**Goal of the exercise:**
The response must consist of the lines below from the one with "Metrics | training" through the one with "without markdown columns", exactly as they appear and with both ends kept.

**Task input:**
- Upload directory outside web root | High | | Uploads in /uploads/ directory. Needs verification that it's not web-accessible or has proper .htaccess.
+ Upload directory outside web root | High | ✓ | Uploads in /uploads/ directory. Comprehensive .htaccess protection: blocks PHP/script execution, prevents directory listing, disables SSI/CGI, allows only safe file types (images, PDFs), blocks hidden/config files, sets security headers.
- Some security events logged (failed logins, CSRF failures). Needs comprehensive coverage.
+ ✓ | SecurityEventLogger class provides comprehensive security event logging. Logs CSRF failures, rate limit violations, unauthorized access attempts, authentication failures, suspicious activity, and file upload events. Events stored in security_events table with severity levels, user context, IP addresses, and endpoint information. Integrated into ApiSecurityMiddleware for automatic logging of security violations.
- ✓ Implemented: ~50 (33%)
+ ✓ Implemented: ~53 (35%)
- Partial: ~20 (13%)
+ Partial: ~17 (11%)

--

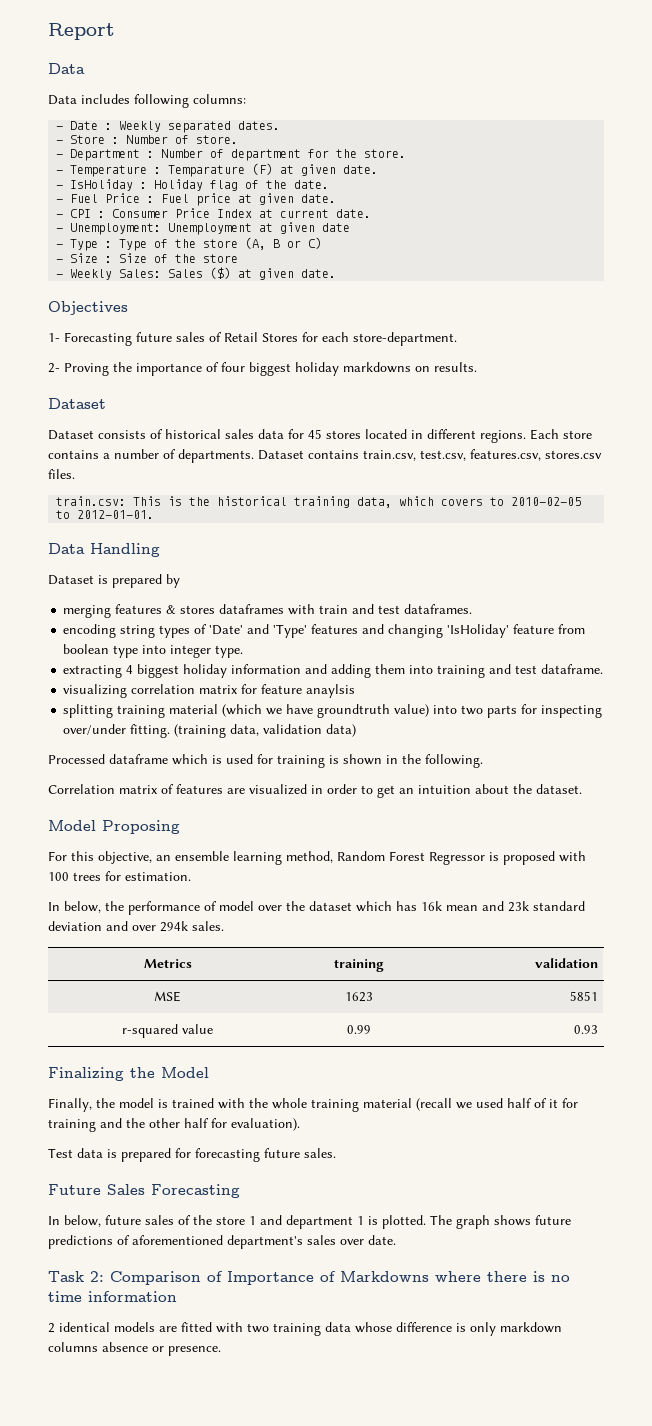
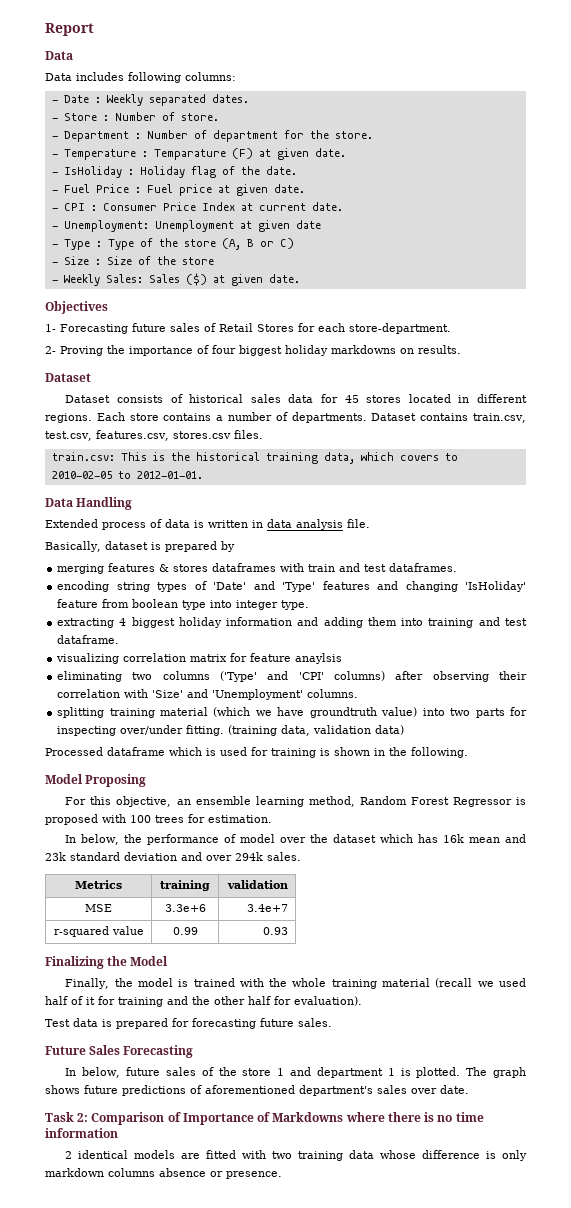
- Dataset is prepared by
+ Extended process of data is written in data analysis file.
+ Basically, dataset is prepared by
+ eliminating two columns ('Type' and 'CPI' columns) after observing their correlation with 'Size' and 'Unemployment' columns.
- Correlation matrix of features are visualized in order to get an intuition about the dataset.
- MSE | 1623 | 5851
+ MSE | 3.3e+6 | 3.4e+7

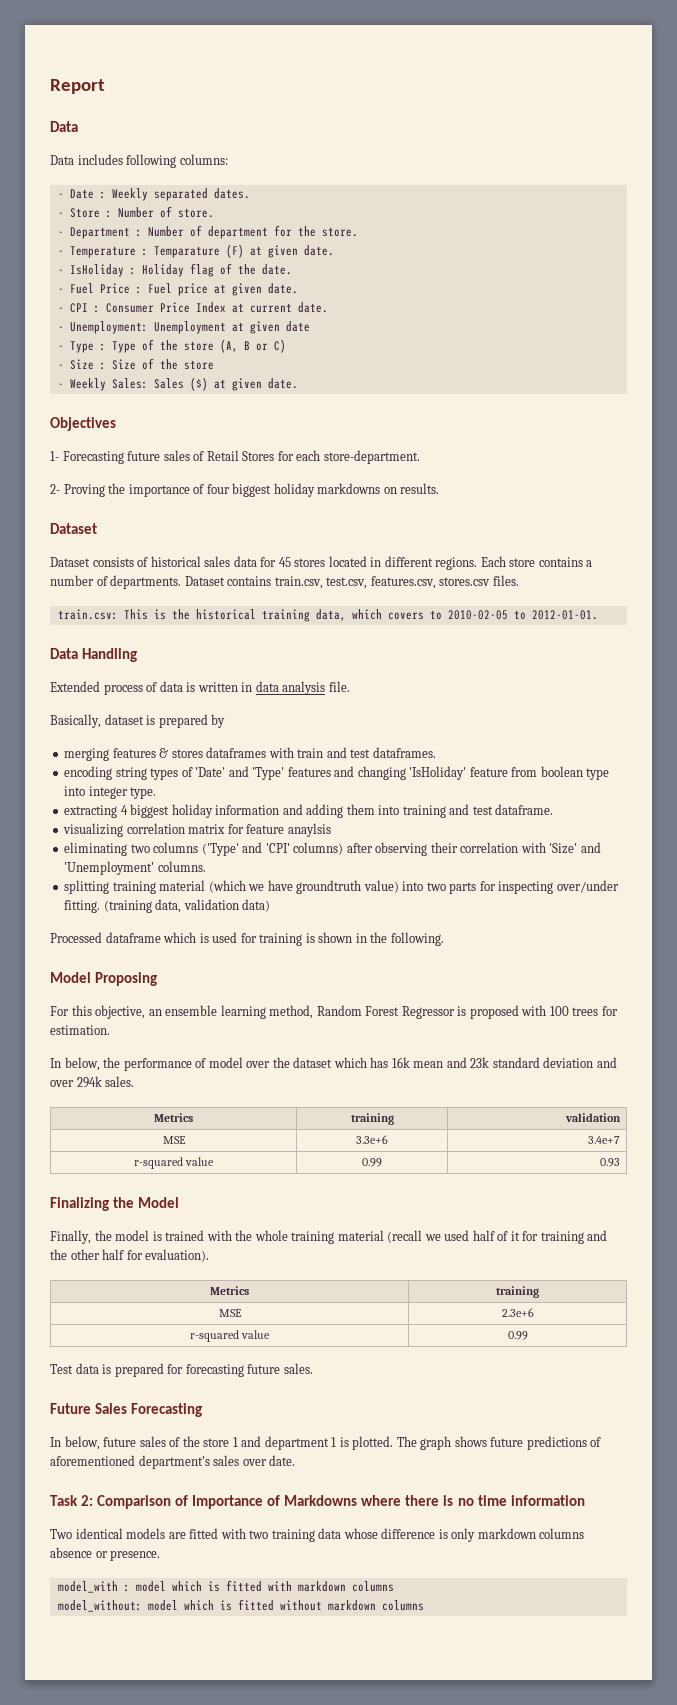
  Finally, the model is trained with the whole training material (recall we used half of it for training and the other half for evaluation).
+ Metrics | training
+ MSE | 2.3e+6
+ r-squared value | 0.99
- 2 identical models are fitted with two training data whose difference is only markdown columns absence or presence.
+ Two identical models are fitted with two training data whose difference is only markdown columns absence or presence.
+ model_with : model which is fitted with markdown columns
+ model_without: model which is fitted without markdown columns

--

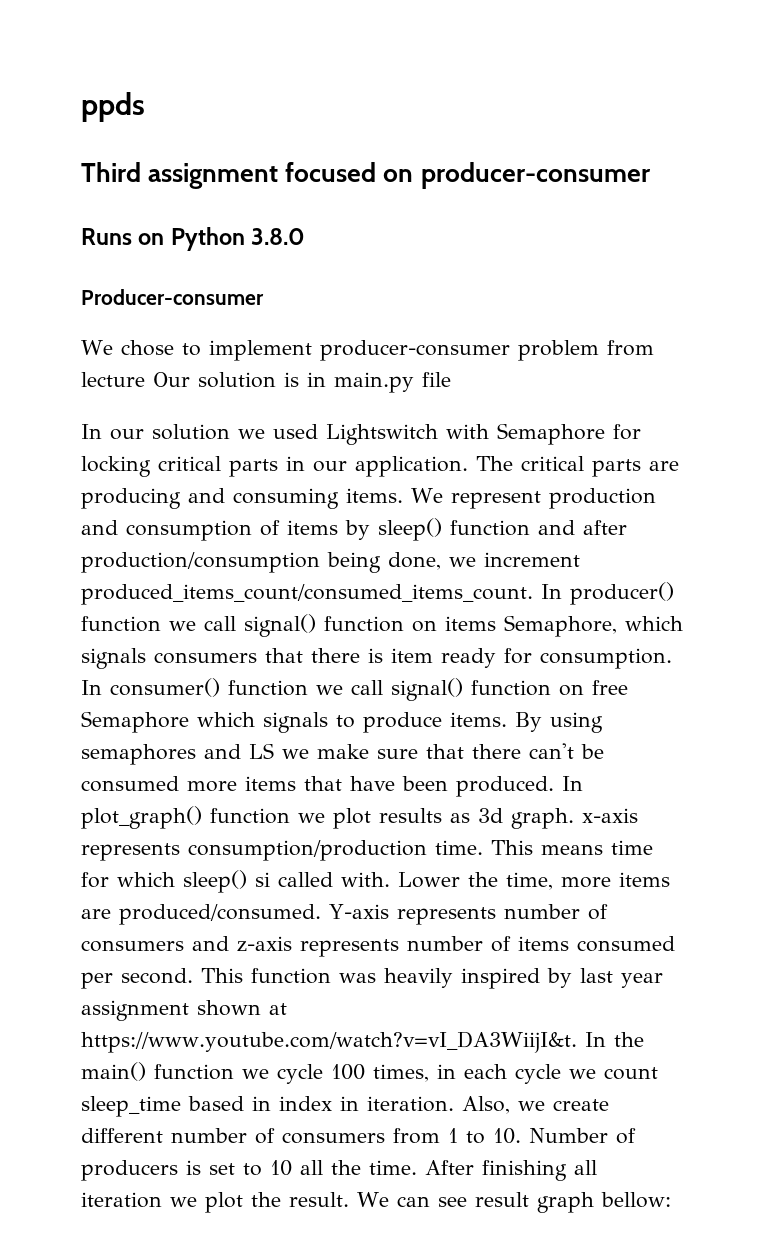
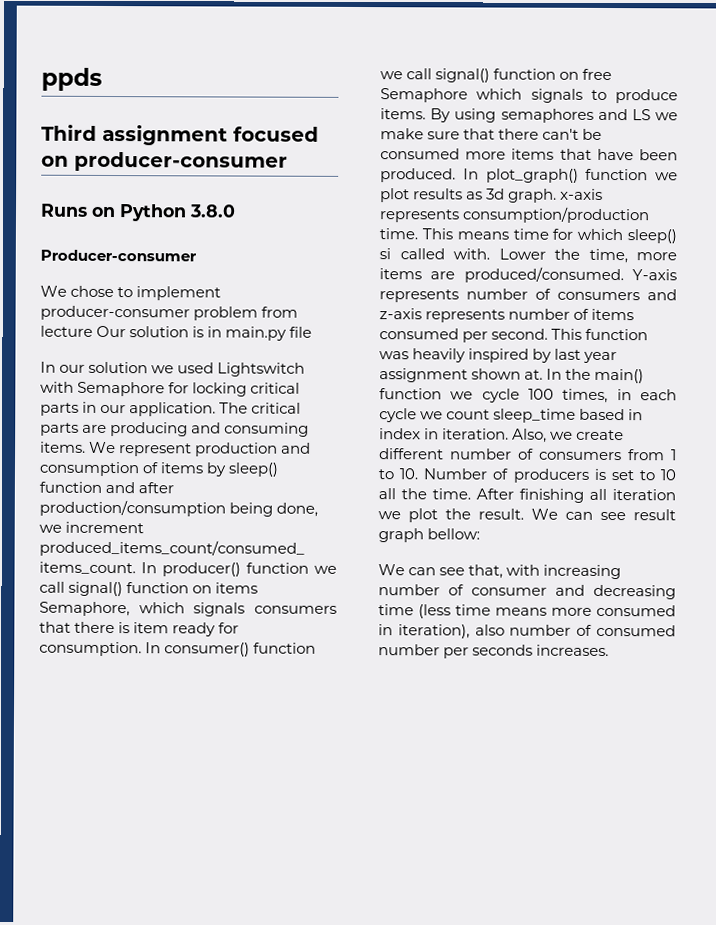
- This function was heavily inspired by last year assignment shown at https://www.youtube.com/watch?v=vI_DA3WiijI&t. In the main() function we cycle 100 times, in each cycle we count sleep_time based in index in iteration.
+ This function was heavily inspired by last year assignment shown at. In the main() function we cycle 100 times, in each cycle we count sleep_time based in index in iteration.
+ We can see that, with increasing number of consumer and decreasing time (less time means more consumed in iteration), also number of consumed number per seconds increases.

**Response to this task:**
+ Metrics | training
+ MSE | 2.3e+6
+ r-squared value | 0.99
- 2 identical models are fitted with two training data whose difference is only markdown columns absence or presence.
+ Two identical models are fitted with two training data whose difference is only markdown columns absence or presence.
+ model_with : model which is fitted with markdown columns
+ model_without: model which is fitted without markdown columns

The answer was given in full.